- [Exercise prompt]:
Transcribe verbatim the span of lines that opens with the line containing "- Visual regression" and closes with the last line of the data below.

- [Records provided]:
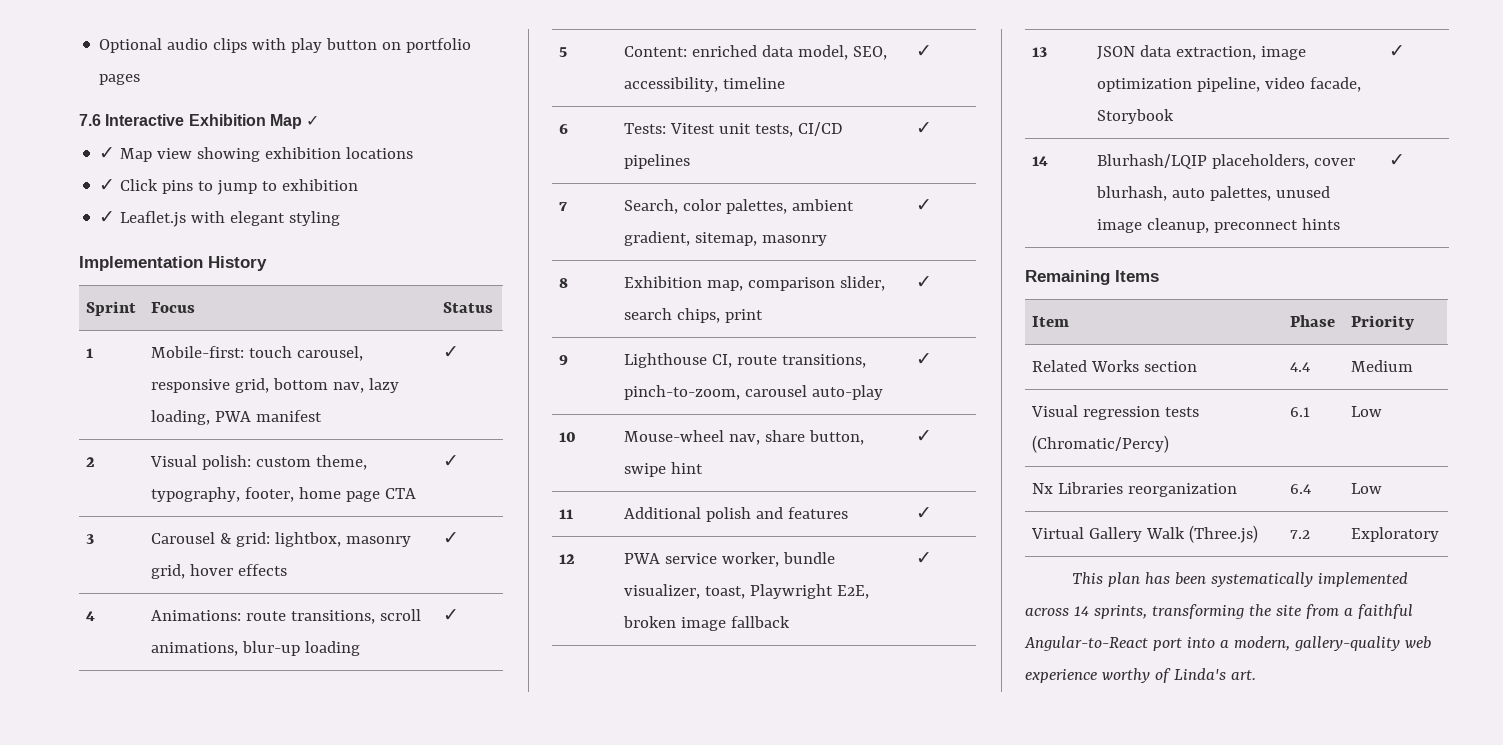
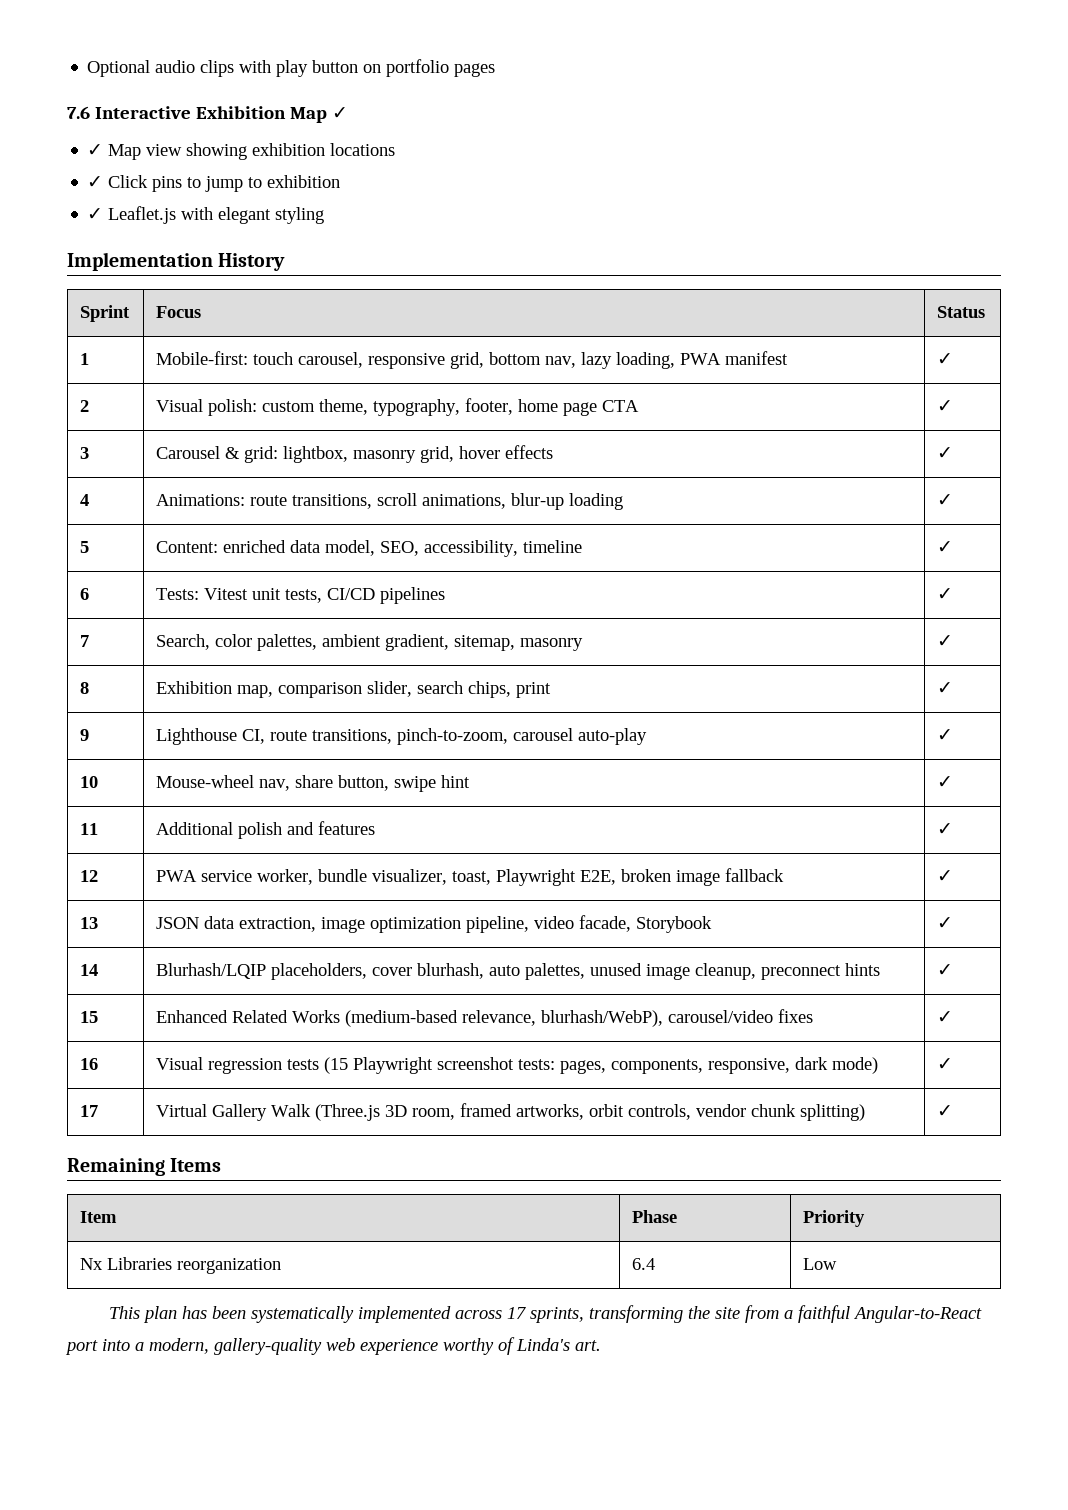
+ 15 | Enhanced Related Works (medium-based relevance, blurhash/WebP), carousel/video fixes | ✓
+ 16 | Visual regression tests (15 Playwright screenshot tests: pages, components, responsive, dark mode) | ✓
+ 17 | Virtual Gallery Walk (Three.js 3D room, framed artworks, orbit controls, vendor chunk splitting) | ✓
- Related Works section | 4.4 | Medium
- Visual regression tests (Chromatic/Percy) | 6.1 | Low
- Virtual Gallery Walk (Three.js) | 7.2 | Exploratory
- This plan has been systematically implemented across 14 sprints, transforming the site from a faithful Angular-to-React port into a modern, gallery-quality web experience worthy of Linda's art.
+ This plan has been systematically implemented across 17 sprints, transforming the site from a faithful Angular-to-React port into a modern, gallery-quality web experience worthy of Linda's art.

- [Your response]:
- Visual regression tests (Chromatic/Percy) | 6.1 | Low
- Virtual Gallery Walk (Three.js) | 7.2 | Exploratory
- This plan has been systematically implemented across 14 sprints, transforming the site from a faithful Angular-to-React port into a modern, gallery-quality web experience worthy of Linda's art.
+ This plan has been systematically implemented across 17 sprints, transforming the site from a faithful Angular-to-React port into a modern, gallery-quality web experience worthy of Linda's art.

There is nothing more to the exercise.